O carro fazia um barulho estranho.

Talvez fosse o motor. Ou talvez fosse eu a precisar de uma afinação interna.

Há meses que carrego este zumbido por dentro. Uma vibração surda. Um calor baixo que não se dissipa, apenas se arrasta, como uma língua de fogo esquecida.

Levei o carro à oficina, porque não sabia mais onde mexer.

O rapaz era novo, mãos largas, olhar seguro. Quando me viu, hesitou. Fitou-me nos olhos — por tempo suficiente para me despir, por dentro. Depois, baixou o olhar para a minha boca.

“Vai demorar um pouco,” disse.

“Não há problema.” Sorri.
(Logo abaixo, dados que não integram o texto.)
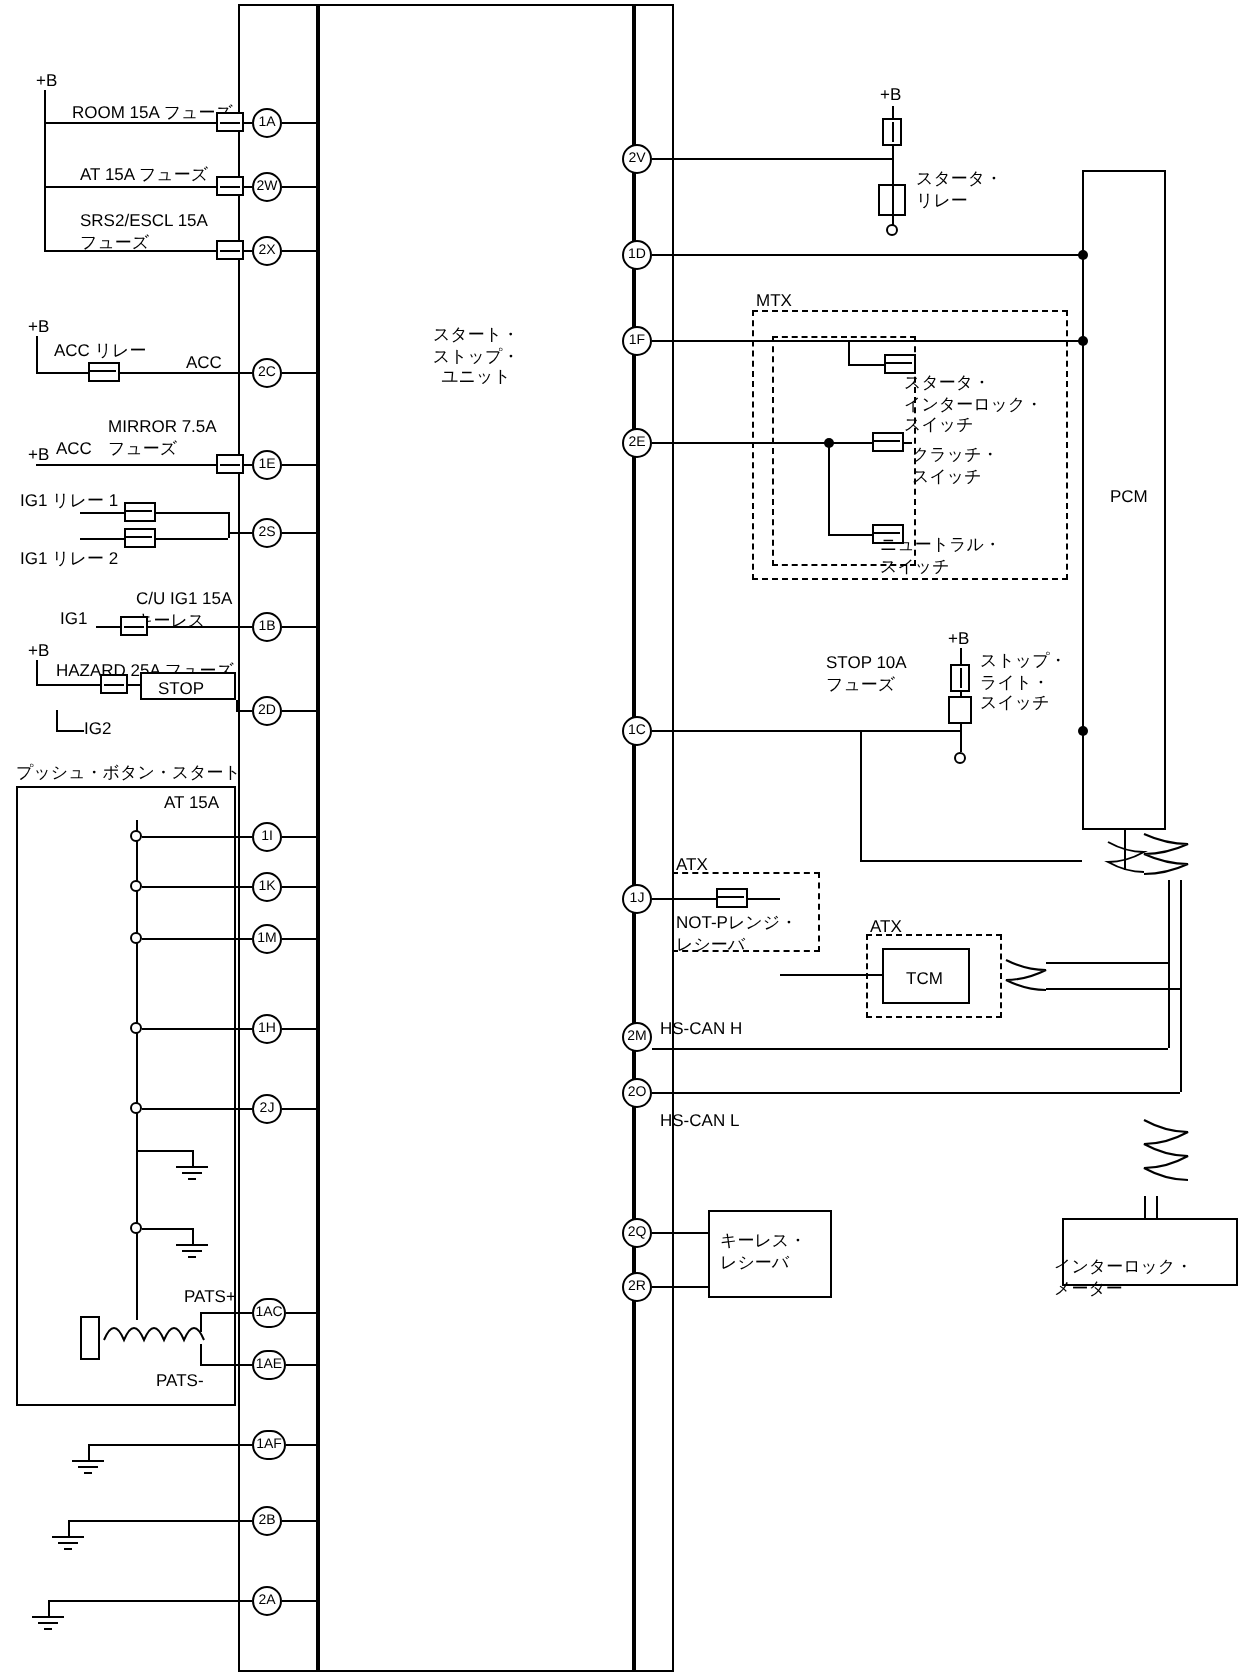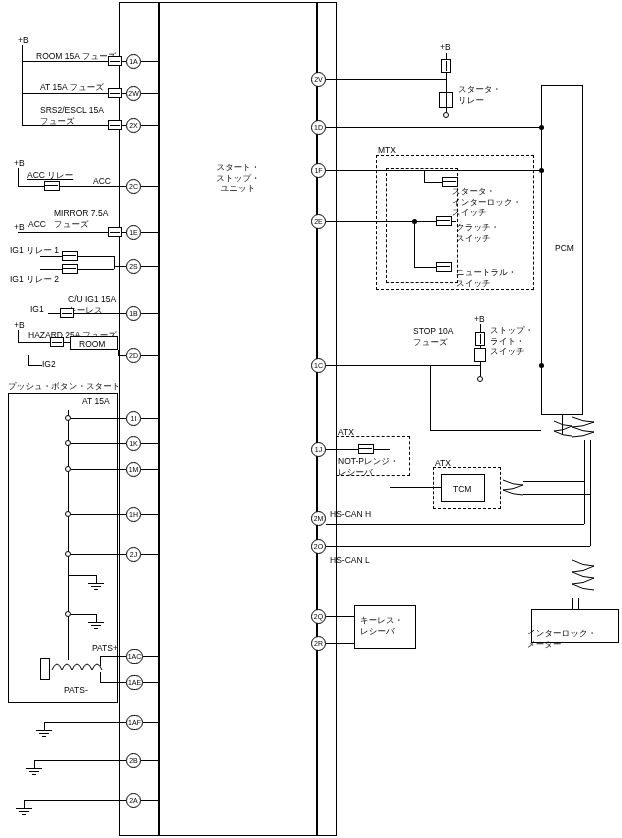--- a/index.html
+++ b/index.html
@@ -63,21 +63,21 @@
 フューズ</div>
   <div class="fuse" style="left:108px;top:120px;width:14px;height:10px;"></div>
   <div class="ln hl" style="left:22px;top:125px;width:86px;"></div>
   <div class="ln hl" style="left:122px;top:125px;width:4px;"></div>
   <div class="pin" style="left:126px;top:118px;width:15px;height:15px;">2X</div>
   <div class="ln hl" style="left:141px;top:125px;width:18px;"></div>
 
   <div class="lbl" style="left:14px;top:158px;">+B</div>
   <div class="ln vl" style="left:18px;top:168px;height:18px;"></div>
   <div class="ln hl" style="left:18px;top:186px;width:26px;"></div>
-  <div class="lbl" style="left:27px;top:170px;text-decoration:underline;">ACC リレー</div>
+  <div class="lbl" style="left:27px;top:170px;">ACC リレー</div>
   <div class="sw" style="left:44px;top:181px;width:16px;height:10px;"></div>
   <div class="ln hl" style="left:45px;top:185px;width:13px;"></div>
   <div class="ln hl" style="left:60px;top:186px;width:66px;"></div>
   <div class="lbl" style="left:93px;top:176px;">ACC</div>
   <div class="pin" style="left:126px;top:179px;width:15px;height:15px;">2C</div>
   <div class="ln hl" style="left:141px;top:186px;width:18px;"></div>
 
   <div class="lbl" style="left:14px;top:222px;">+B</div>
   <div class="lbl" style="left:54px;top:208px;">MIRROR 7.5A
 フューズ</div>
@@ -114,21 +114,21 @@
   <div class="pin" style="left:126px;top:306px;width:15px;height:15px;">1B</div>
   <div class="ln hl" style="left:141px;top:313px;width:18px;"></div>
 
   <div class="lbl" style="left:14px;top:320px;">+B</div>
   <div class="lbl" style="left:28px;top:330px;">HAZARD 25A フューズ</div>
   <div class="ln vl" style="left:18px;top:330px;height:12px;"></div>
   <div class="ln hl" style="left:18px;top:342px;width:32px;"></div>
   <div class="fuse" style="left:50px;top:337px;width:14px;height:10px;"></div>
   <div class="ln hl" style="left:64px;top:342px;width:6px;"></div>
   <div class="box" style="left:70px;top:336px;width:48px;height:14px;"></div>
-  <div class="lbl" style="left:79px;top:339px;">ROOM</div>
+  <div class="lbl" style="left:79px;top:339px;">STOP</div>
   <div class="ln hl" style="left:118px;top:355px;width:8px;"></div>
   <div class="ln vl" style="left:118px;top:350px;height:5px;"></div>
   <div class="pin" style="left:126px;top:348px;width:15px;height:15px;">2D</div>
   <div class="ln hl" style="left:141px;top:355px;width:18px;"></div>
   <div class="lbl" style="left:42px;top:359px;">IG2</div>
   <div class="ln hl" style="left:28px;top:365px;width:14px;"></div>
   <div class="ln vl" style="left:28px;top:355px;height:10px;"></div>
 
   <div class="lbl" style="left:8px;top:381px;">プッシュ・ボタン・スタート</div>
   <div class="box" style="left:8px;top:393px;width:110px;height:310px;"></div>
@@ -171,21 +171,21 @@
   <div class="odot" style="left:65px;top:611px;"></div>
   <div class="ln hl" style="left:71px;top:614px;width:25px;"></div>
   <div class="ln vl" style="left:96px;top:614px;height:8px;"></div>
   <div class="gnd" style="left:88px;top:622px;width:16px;height:8px;">
     <i style="left:0;top:0;width:16px;height:1px;"></i>
     <i style="left:3px;top:3px;width:10px;height:1px;"></i>
     <i style="left:6px;top:6px;width:4px;height:1px;"></i>
   </div>
 
   <div class="lbl" style="left:92px;top:643px;">PATS+</div>
-  <div class="lbl" style="left:64px;top:685px;">PATS-</div>
+  <div class="lbl" style="left:78px;top:685px;">PATS-</div>
   <div class="box" style="left:40px;top:658px;width:10px;height:22px;"></div>
   <svg style="position:absolute;left:50px;top:655px;" width="60" height="30">
     <path d="M2,15 q5,-12 10,0 q5,-12 10,0 q5,-12 10,0 q5,-12 10,0 q5,-12 10,0" fill="none" stroke="#000" stroke-width="1"></path>
   </svg>
   <div class="ln hl" style="left:100px;top:656px;width:26px;"></div>
   <div class="ln vl" style="left:100px;top:656px;height:10px;"></div>
   <div class="pin" style="left:126px;top:649px;width:17px;height:15px;border-radius:8px;">1AC</div>
   <div class="ln hl" style="left:143px;top:656px;width:16px;"></div>
 
   <div class="ln hl" style="left:100px;top:682px;width:26px;"></div>
@@ -259,21 +259,21 @@
   <div class="pin" style="left:311px;top:214px;width:15px;height:15px;">2E</div>
   <div class="ln hl" style="left:326px;top:221px;width:110px;"></div>
   <div class="sw" style="left:436px;top:216px;width:16px;height:10px;"></div>
   <div class="ln hl" style="left:437px;top:220px;width:13px;"></div>
   <div class="lbl" style="left:456px;top:222px;">クラッチ・
 スイッチ</div>
   <div class="ln hl" style="left:452px;top:221px;width:4px;"></div>
 
   <div class="sw" style="left:436px;top:262px;width:16px;height:10px;"></div>
   <div class="ln hl" style="left:437px;top:266px;width:13px;"></div>
-  <div class="lbl" style="left:456px;top:267px;">ニュートラル・
+  <div class="lbl" style="left:440px;top:267px;">ニュートラル・
 スイッチ</div>
   <div class="ln hl" style="left:414px;top:267px;width:22px;"></div>
   <div class="ln vl" style="left:414px;top:221px;height:46px;"></div>
   <div class="dot" style="left:412px;top:219px;"></div>
 
   <div class="lbl" style="left:413px;top:326px;">STOP 10A
 フューズ</div>
   <div class="lbl" style="left:474px;top:314px;">+B</div>
   <div class="ln vl" style="left:480px;top:324px;height:8px;"></div>
   <div class="vfuse" style="left:475px;top:332px;width:10px;height:14px;"></div>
Fiquei.

Sentei-me ali, com as pernas cruzadas, o casaco aberto o suficiente para o acaso trabalhar por mim.

Só para ver se ele reparava.

Reparou.

Não disse nada. Não se aproximou. Mas demorava-se debaixo do capô mais do que o necessário. E eu sabia.

Não aconteceu nada. Nada que se possa escrever com detalhe.

Só o som seco do capô a fechar. E o silêncio espesso entre duas respirações.

Voltei a casa.

O meu marido nem perguntou se estava resolvido.

Estava. Pelo menos, por dentro.

Havia finalmente uma parte de mim… que deixara de ranger.